Местные интересы были связаны с более многочисленной нацией как принудительными мерами, так и различными программами, направленными на достижение благосостояния. Наказывать семьи плохих солдат, одновременно поощряя семьи хороших солдат, было ключом к поддержанию отношений в треугольнике «государство-нация-гражданин», и эти отношения развивались в ответ на тотальную войну. Этнические националисты, лишенные ресурсов, и карательные органы государства боролись за то, чтобы установить такую же связь власти.
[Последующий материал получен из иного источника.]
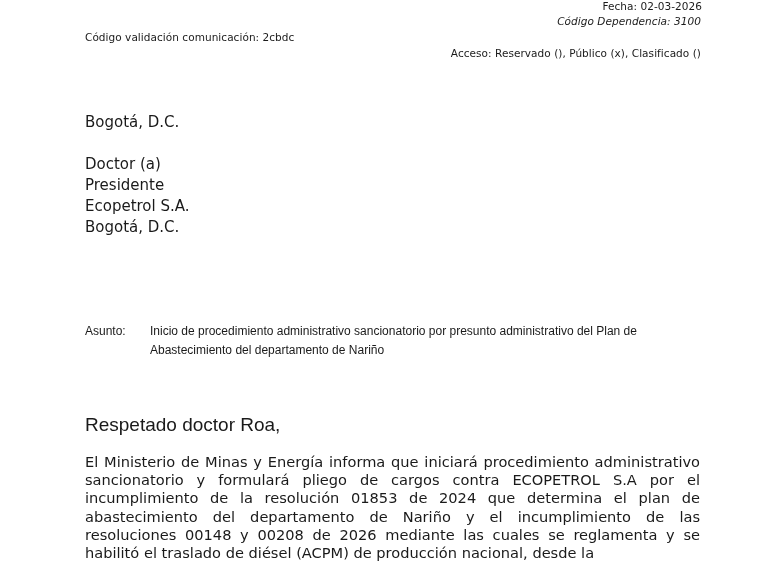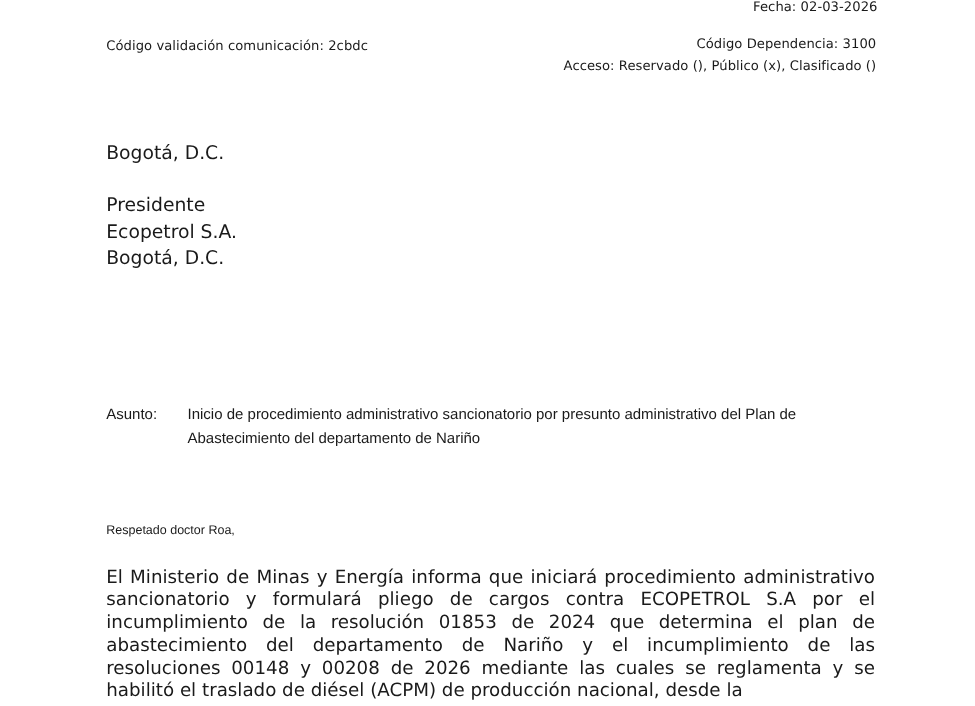--- a/index.html
+++ b/index.html
@@ -17,21 +17,21 @@
     }
     .small {
       font-size: 10.5px;
       line-height: 13px;
       position: absolute;
       white-space: nowrap;
       letter-spacing: 0.05px;
     }
     #fecha { right: 78px; top: 0px; }
     #codigo-validacion { left: 85px; top: 31px; }
-    #codigo-dependencia { right: 79px; top: 29px; }
+    #codigo-dependencia { right: 79px; top: 15px; font-style: italic; }
     #acceso { right: 79px; top: 47px; }
 
     .main {
       position: absolute;
       left: 85px;
       width: 615px;
       font-size: 15px;
       line-height: 21px;
     }
     #city-date { top: 112px; }
@@ -45,21 +45,21 @@
       font-family: "Liberation Sans", sans-serif;
       font-size: 12px;
       line-height: 19px;
     }
     #subject .label { width: 65px; flex: none; }
     #subject .text { width: 540px; }
 
     #salutation {
       top: 415px;
       font-family: "Liberation Sans", sans-serif;
-      font-size: 10px;
+      font-size: 19px;
       line-height: 19px;
     }
     #body-paragraph {
       top: 453px;
       text-align: justify;
       font-size: 14.6px;
       line-height: 18.2px;
       width: 615px;
     }
   </style>
@@ -67,20 +67,21 @@
 <body>
 
 <div class="small" id="fecha">Fecha: 02-03-2026</div>
 <div class="small" id="codigo-validacion">Código validación comunicación: 2cbdc</div>
 <div class="small" id="codigo-dependencia">Código Dependencia: 3100</div>
 <div class="small" id="acceso">Acceso: Reservado (), Público (x), Clasificado ()</div>
 
 <div class="main" id="city-date">Bogotá, D.C.</div>
 
 <div class="main" id="recipient">
+  <div>Doctor (a)</div>
   <div>Presidente</div>
   <div>Ecopetrol S.A.</div>
   <div>Bogotá, D.C.</div>
 </div>
 
 <div class="main" id="subject">
   <div class="label">Asunto:</div>
   <div class="text">Inicio de procedimiento administrativo sancionatorio por presunto administrativo del Plan de Abastecimiento del departamento de Nariño</div>
 </div>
Подгоняемое тотальной войной, спонсируемое государством национальное строительство постепенно развивалось с 1874 по 1904 г. и стало делом потрясающей важности в последнее десятилетие перед Первой мировой войной. Начиная с 1914 г. у государства не было иного выбора, кроме проведения массовой мобилизации, и население буквально утопало в призывах к обширной, целостной, многоэтничной политической общности и программам, превращающим нацию в реальную силу. Когда семь лет тотальной войны близились к концу, эта национальная общность была еще новой и слабой, но продолжающей набирать силу.